Ein Schwabe in Bayern
Ein Schwabe in Bayern

- 8 - Summer in the city

Mittlerweile ist hier so etwas wie Sommer ausgebrochen. Ich hab ja nicht daran geglaubt, aber wir hatten 26 (!!) Grad bei strahlendem Sonnenschein, während es in Deutschland geregnet hat! Und wieder wundere ich mich über die Anziehkultur der Briten. Die eine Fraktion zieht sich an, als wären draußen mindestens 40 Grad und 98% Luftfeuchtigkeit, d.h. weibliche Wesen bewegen sich möglichst spärlich bekleidet durch die Gegend, bzw. besetzen gänzlich unbewegt in großen Rudeln jeden Flecken Grün, der zu finden ist.
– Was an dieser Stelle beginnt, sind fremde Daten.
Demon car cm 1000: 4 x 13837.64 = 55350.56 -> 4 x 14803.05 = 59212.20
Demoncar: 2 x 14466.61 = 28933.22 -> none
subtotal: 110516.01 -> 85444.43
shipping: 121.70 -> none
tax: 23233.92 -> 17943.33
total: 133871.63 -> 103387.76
Die männliche Gattung trägt Boxershorts oder so was und obenrum am liebsten gar nix. Zumindest trifft diese Beschreibung auf den Unicampus zu. Es gibt aber auch die andere Fraktion von Briten, die ungeachtet der tropischen Temperaturen weiter im langen Wintermantel mit Schal um die Ecken schleicht. Das ist insofern verwunderlich, da sich die Bekleidung vor allem der oben beschriebenen weiblichen Subspezies zwischen 26 und -5 Grad nicht allzu sehr zu unterscheiden scheint. Aber vielleicht gibt es hier einen Club von Leuten, die sich immer kontra-zyklisch anziehen und damit irgendeinen subtilen Protest ausdrücken. Ich verstehe es auf jeden Fall nicht. Lustig ist auch, dass die hochsommerlichen Temperaturen dazu führen, dass der gemeine Brite eine große Angst entwickelt, zu dehydrieren. Deshalb wird man überall darauf hingewiesen, immer eine Wasserflasche bei sich zu haben. Die Hitzeperiode könnte ja länger als 2 Tage anhalten und man könnte bis zum nächsten Regen verdursten.
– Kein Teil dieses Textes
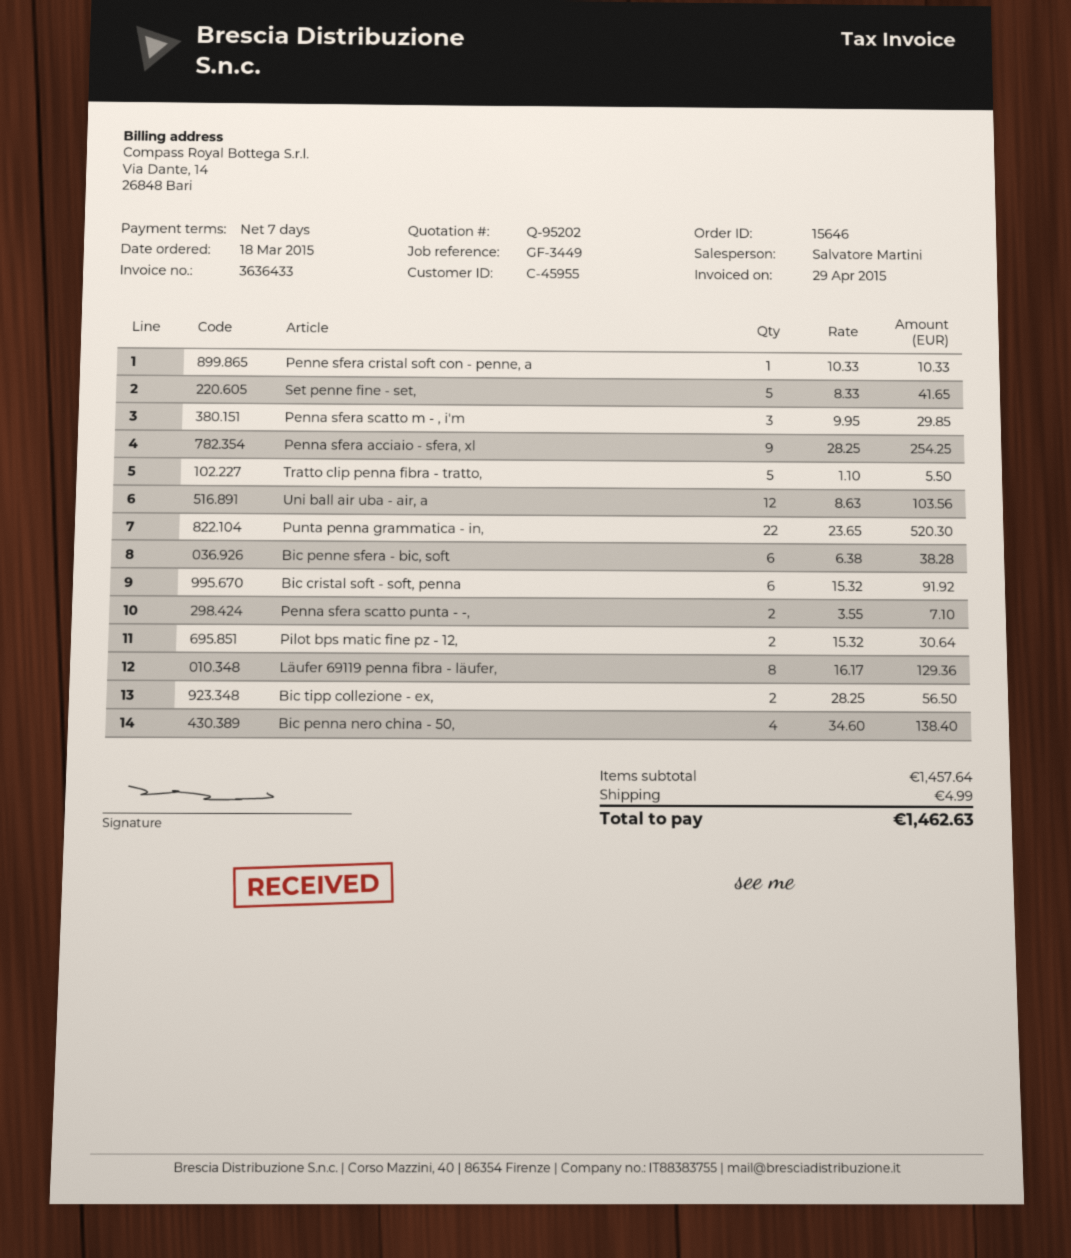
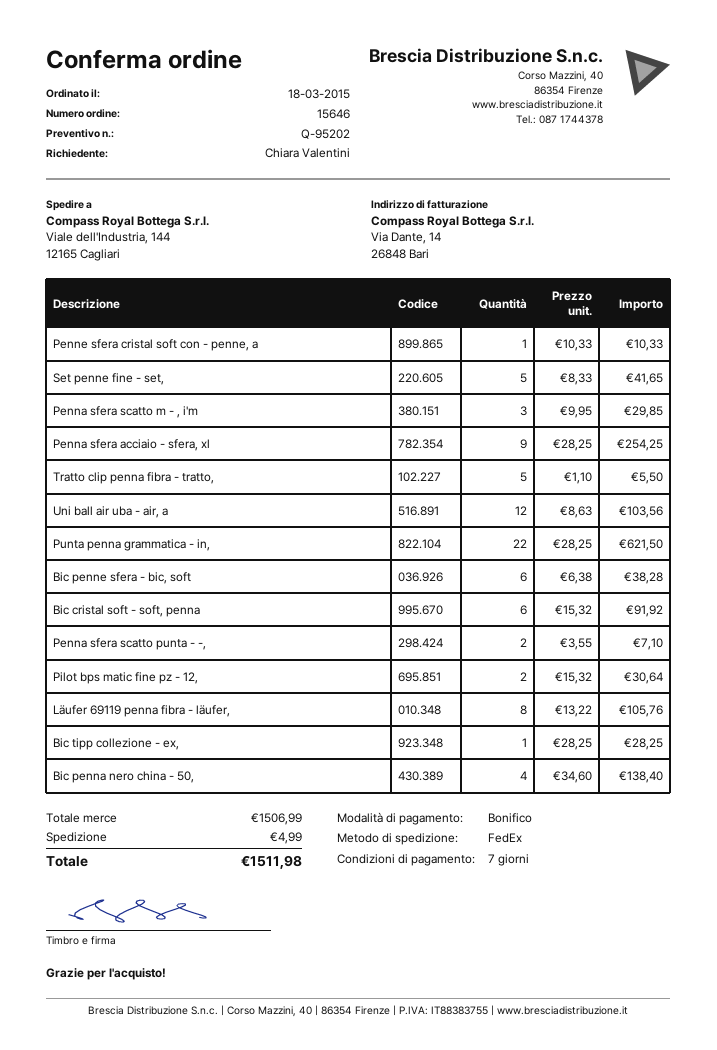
Punta penna grammatica - in,: 22 x 23.65 = 520.30 -> 22 x 28.25 = 621.50
Läufer 69119 penna fibra - läufer,: 8 x 16.17 = 129.36 -> 8 x 13.22 = 105.76
Bic tipp collezione - ex,: 2 x 28.25 = 56.50 -> 1 x 28.25 = 28.25
subtotal: 1457.64 -> 1506.99
total: 1462.63 -> 1511.98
Apropos Regen: die Eskimos kennen ja angeblich 101 Worte für Schnee. Die Engländer kennen mindestens genauso viele für Regen. Wenn man hier die Wettervorhersage liest, brauch man erst mal ein Wörterbuch. Die Regenvarianten reichen von light rain, heavy rain, light showers, heavy showers, drizzle, fog, thunderstorms bis zu hail showers. Wenn clear spells angesagt sind, kann man sich schon glücklich schätzen. Und in den fast 5 Monaten, die ich jetzt hier bin, habe ich nur ein einziges mal die Vorhersage „clear“ mit einer Sonne gesehen. Kein Witz. 
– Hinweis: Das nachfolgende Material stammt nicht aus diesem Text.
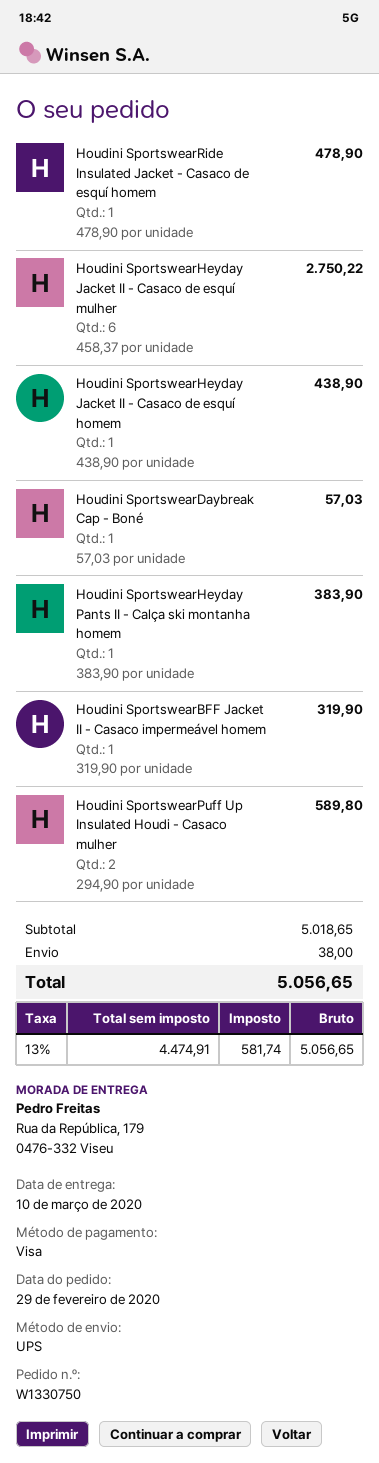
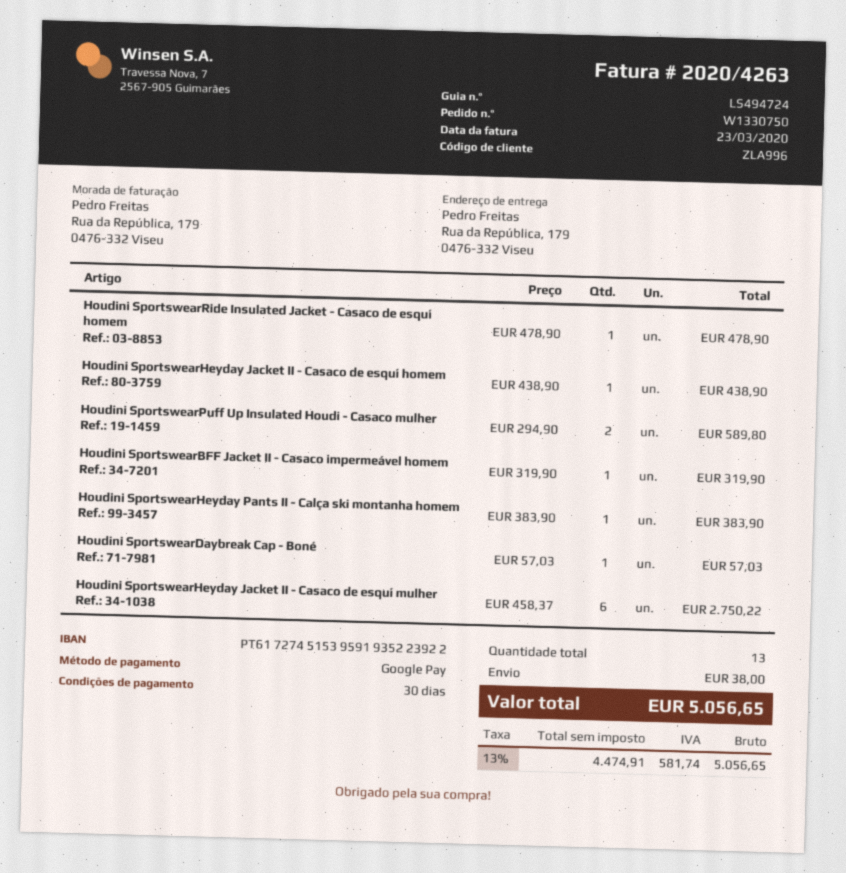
payment method: Visa -> Google Pay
Eine weitere Besonderheit der Angelsachsen, die mir ins Auge gestochen ist, ist die große Dichte an großen Hunden. Dies mag vielleicht ein weiterer Ausdruck der Statusversessenheit in England sein und der Dinge, die mit einem gewissen Status verbunden sind, und zwar ausnahmslos. Leute aus dem wohlhabenden Mittelstand (vor denen es in York nur so wimmelt) besitzen alle ein Haus, mindestens einen ernstzunehmenden Hund und ein „Allotment“ – das ist das, was Schwaben ein „Stückle“ nennen, oder Restddeutsche vielleicht einen „Gartenstreifen“. Naja, ich glaube es ist klar, wovon ich rede. Das Wochenende wird also in jedem Fall mindestens teilweise dazu genutzt, das „Allotment“ zu pflegen, Gemüse anzupflanzen, Blumen zu setzen und Unkraut zu jäten. Über den Zustand des Allotments wird sich dann bei sozialen Ereignissen ausgetauscht. Meine beiden Chefs haben ein Allotment und pflegen dieses hingebungsvoll… und pflegen auch den Austausch darüber hingebungsvoll, v.a. bei unseren allmontäglichen Lagebesprechungen im Ikea-Room. Besagter Ikea-Room wurde von Quentin so getauft, weil die komplette Ausstattung – wie man sich schon denken kann - aus Ikea stammt, bis auf die Kaffeemaschine, die ist von Woolworths.